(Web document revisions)
━━━━━━

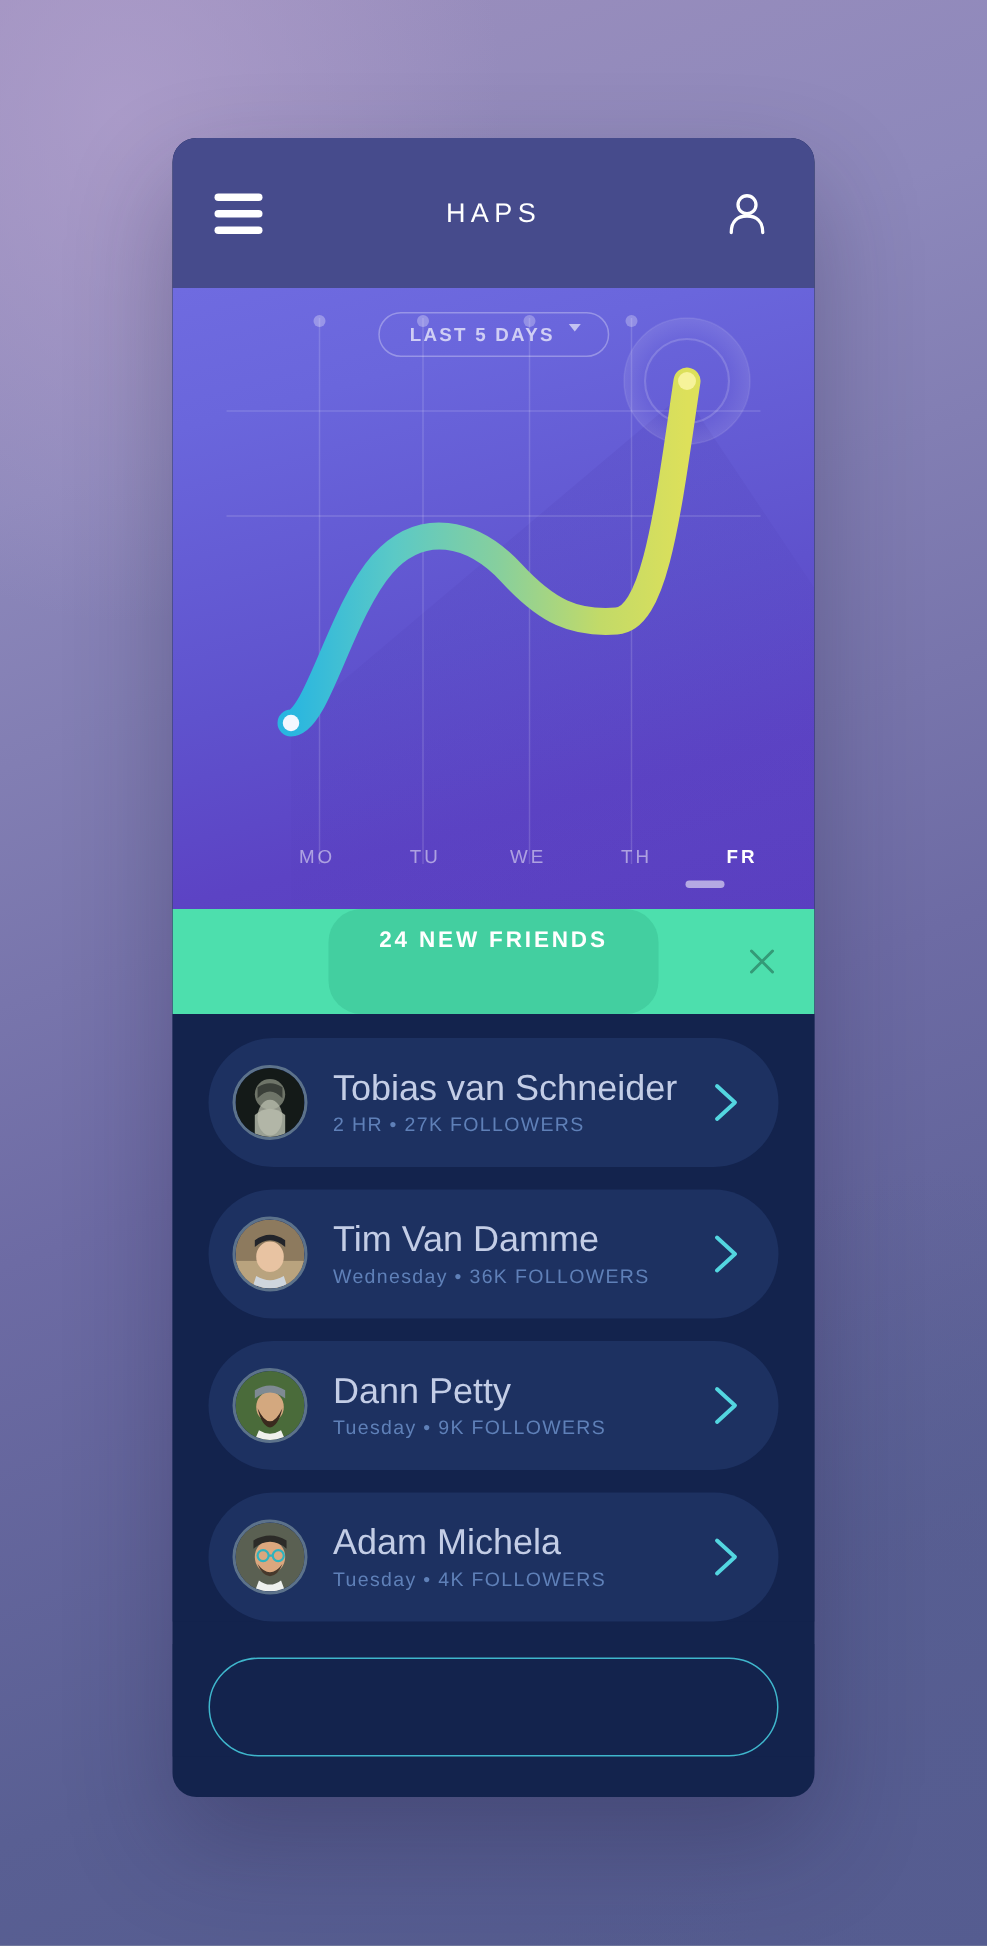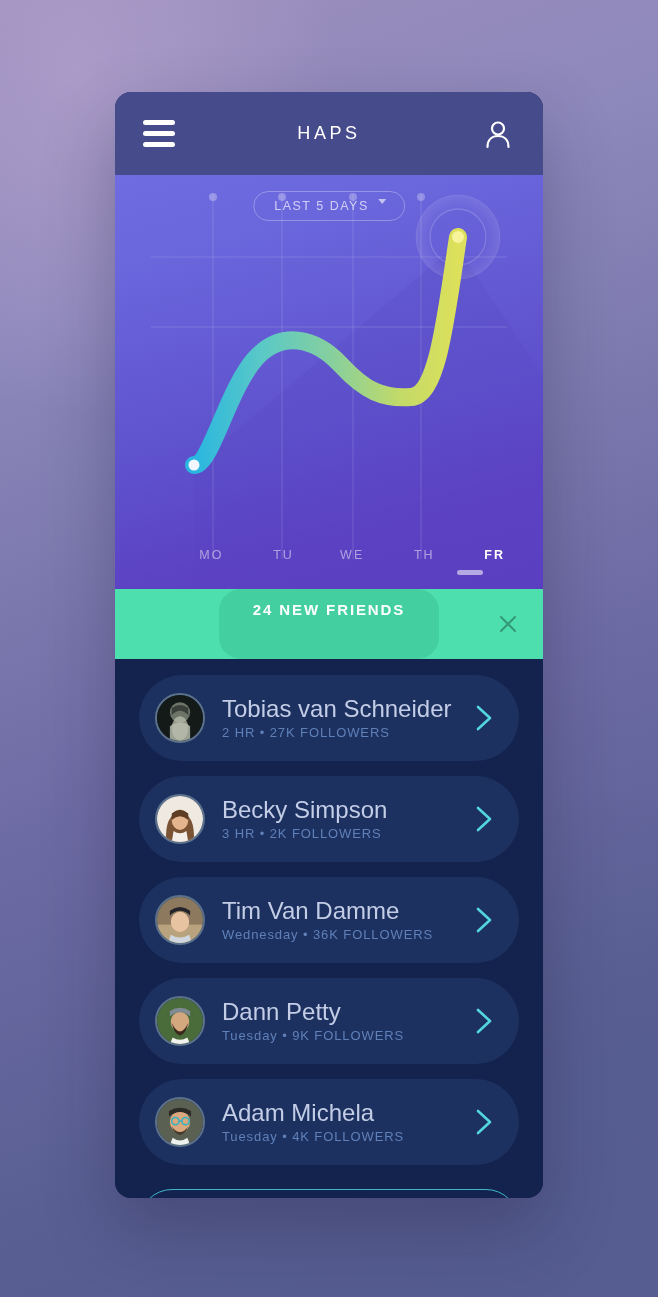"HAPS" .header { height: 83px -> 100px }
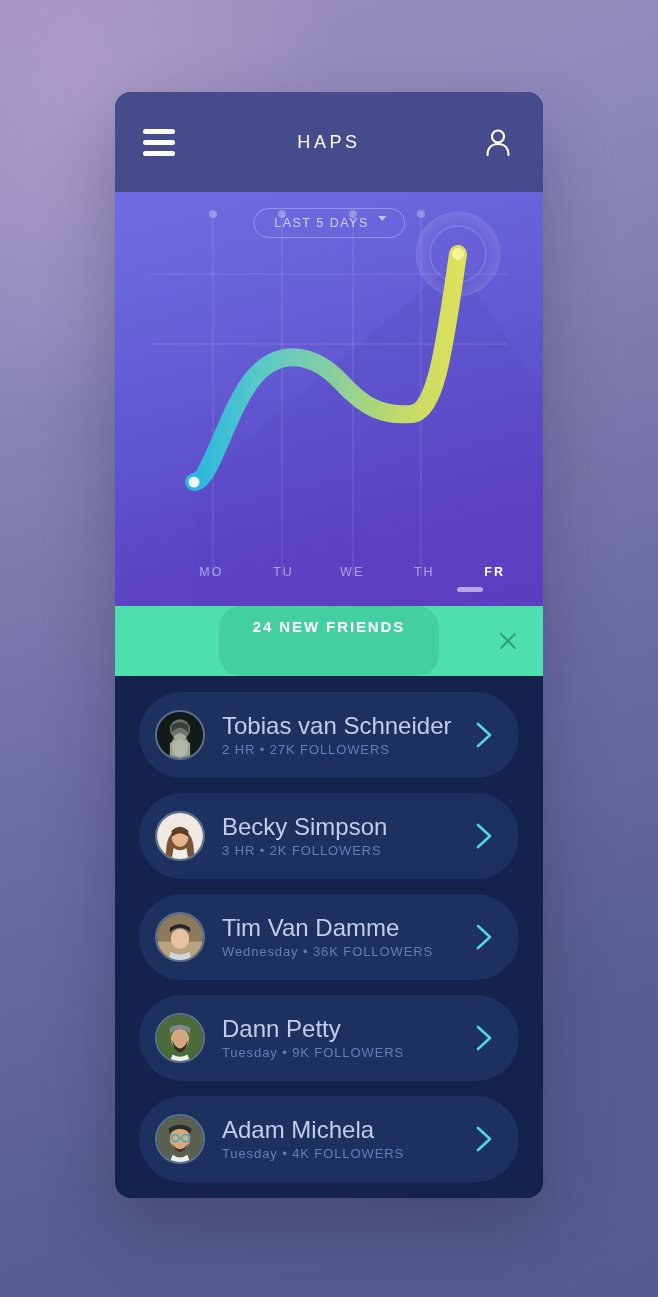"LAST 5 DAYS" .range-pill { font-weight: none -> bold }
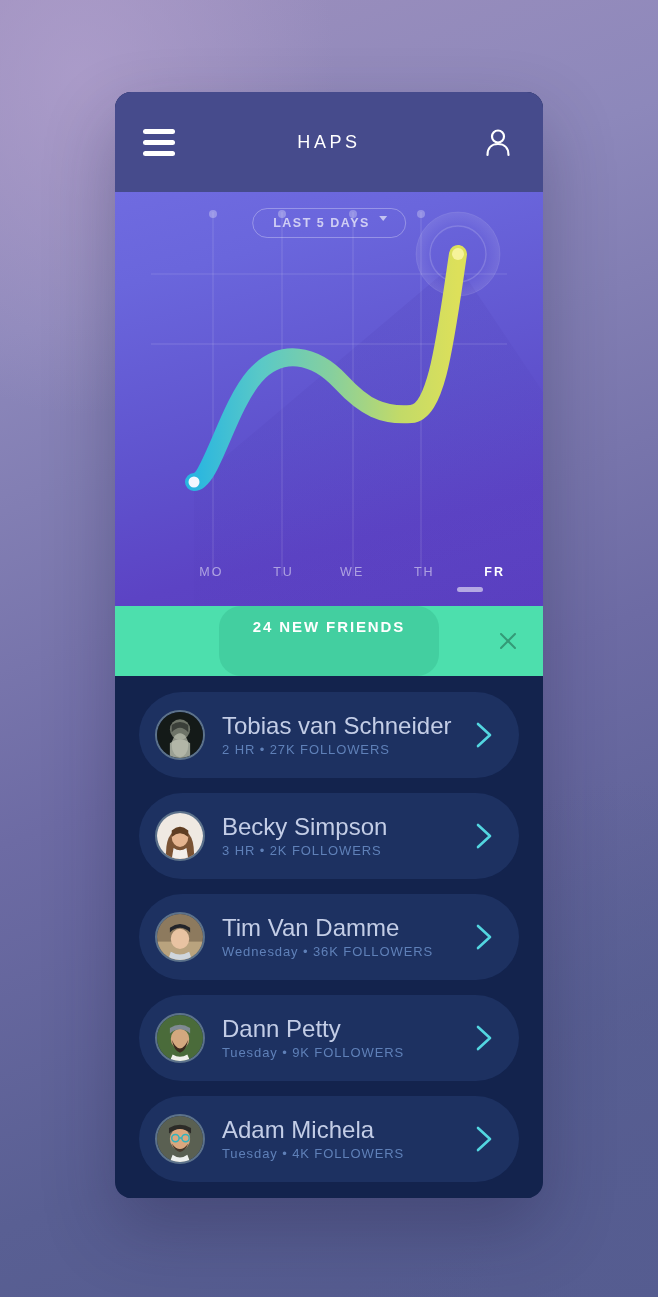"Becky Simpson" div.friend-row { html: <div> <div> <svg> <rect></rect> <path></path> <ellipse></ellipse> <path></path> <path></path> </svg> </div> <div> <div>Becky Simpson</div> <div>3 HR • 2K FOLLOWERS</div> </div> <svg> <polyline></polyline> </svg> </div> -> none }
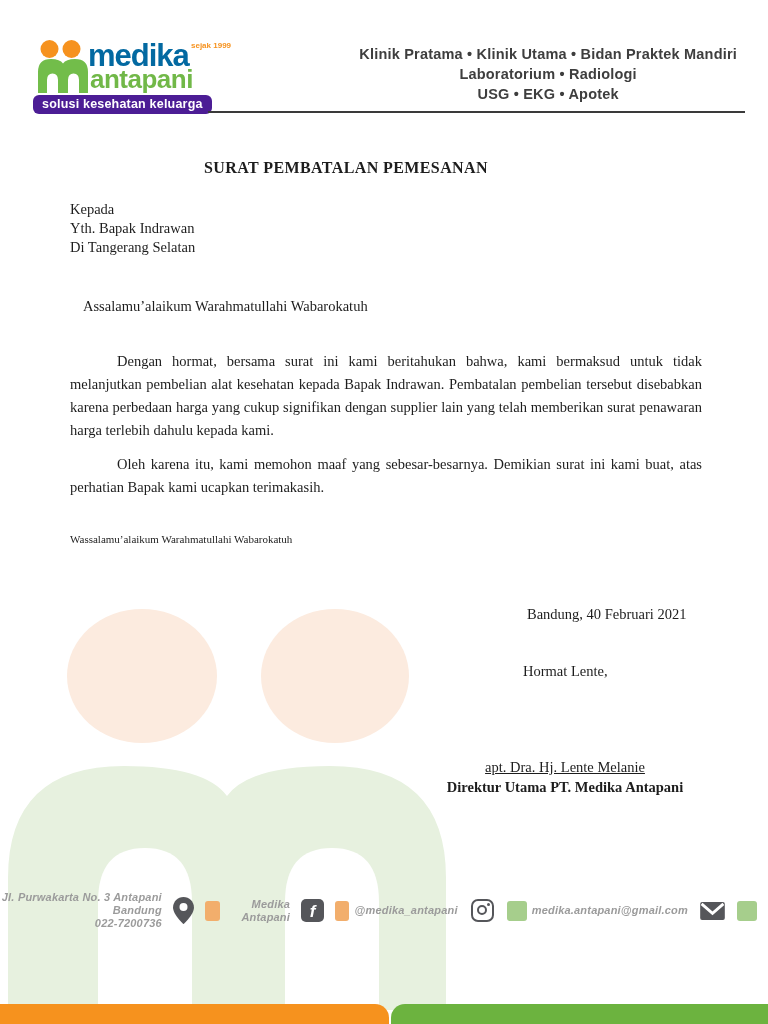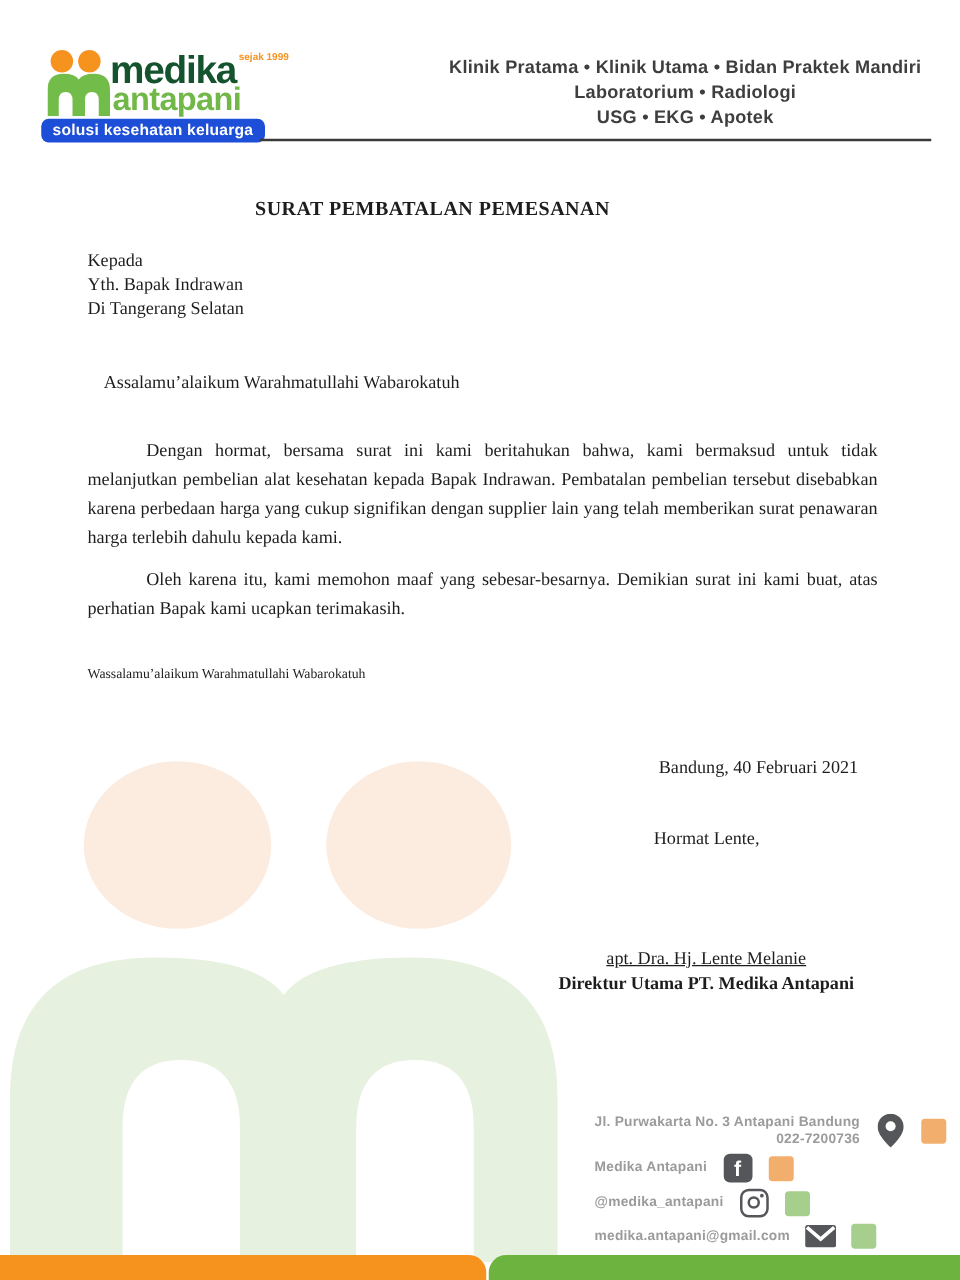"medika" div.logo-word1 { color: #14532d -> #0369a1 }
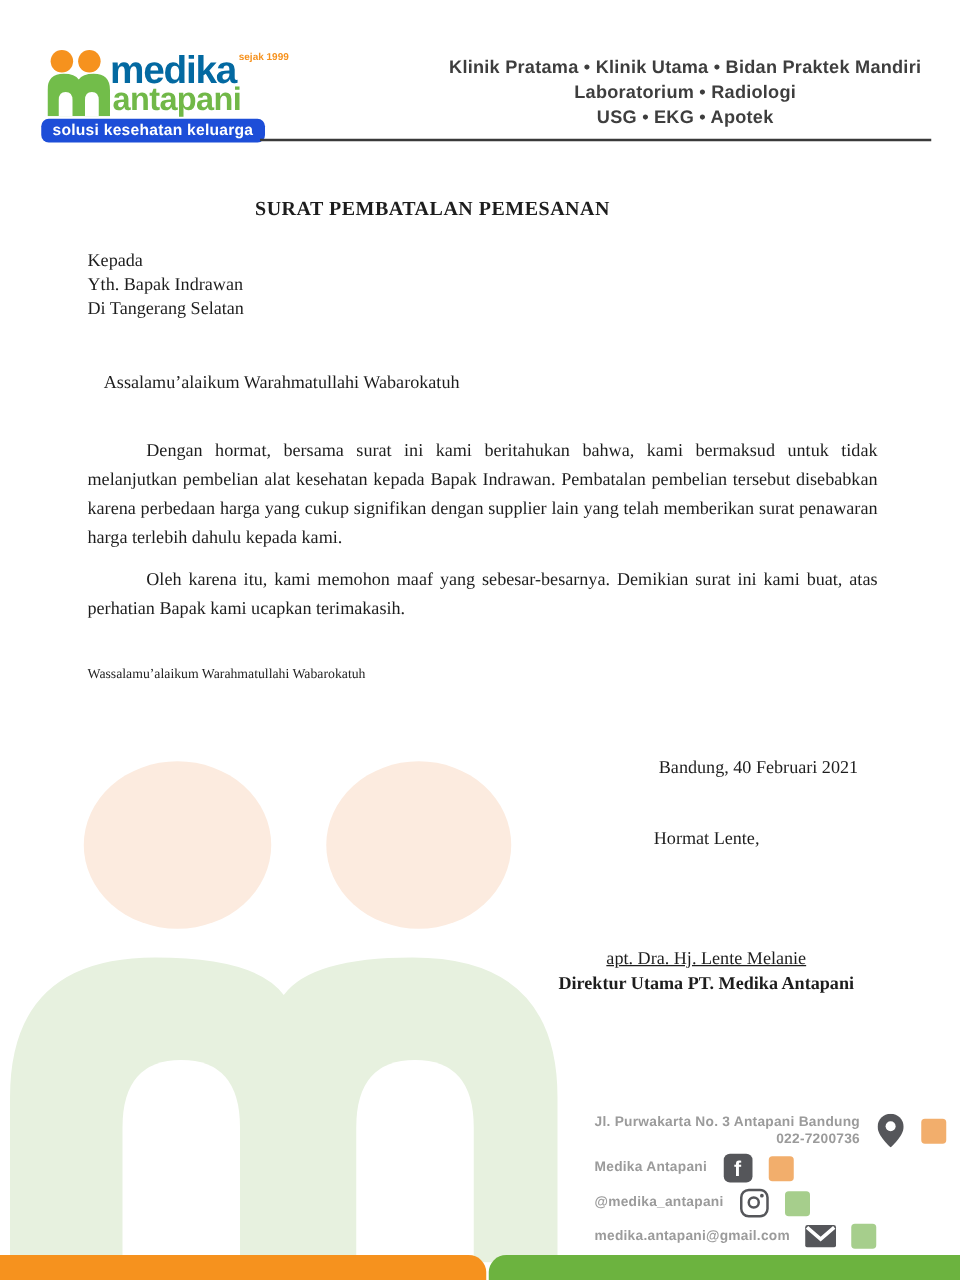"solusi kesehatan keluarga" div.logo-badge { background: #1d4ed8 -> #4c1d95 }
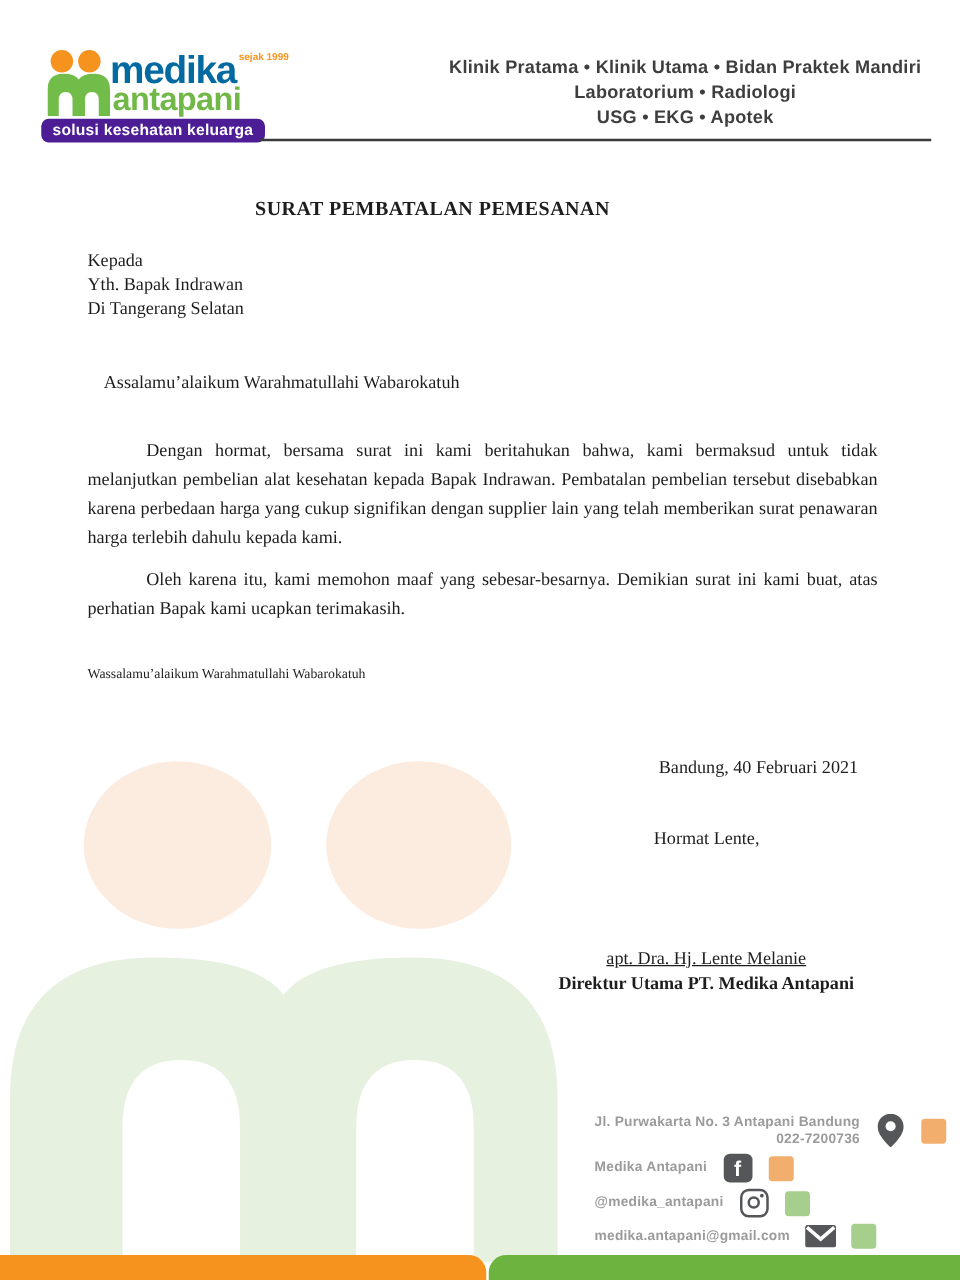"Jl. Purwakarta No. 3 Antapani" .contacts { align-items: flex-start -> center; flex-direction: column -> row; font-style: none -> italic }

━━━━━━

__Exercise description__
Leave out the pictures. Return exactly the lines from the first line of the records to the line bearing "color: #14532d ->", inclusive.

__Task answer__
"HAPS" .header { height: 83px -> 100px }
"LAST 5 DAYS" .range-pill { font-weight: none -> bold }
"Becky Simpson" div.friend-row { html: <div> <div> <svg> <rect></rect> <path></path> <ellipse></ellipse> <path></path> <path></path> </svg> </div> <div> <div>Becky Simpson</div> <div>3 HR • 2K FOLLOWERS</div> </div> <svg> <polyline></polyline> </svg> </div> -> none }
"medika" div.logo-word1 { color: #14532d -> #0369a1 }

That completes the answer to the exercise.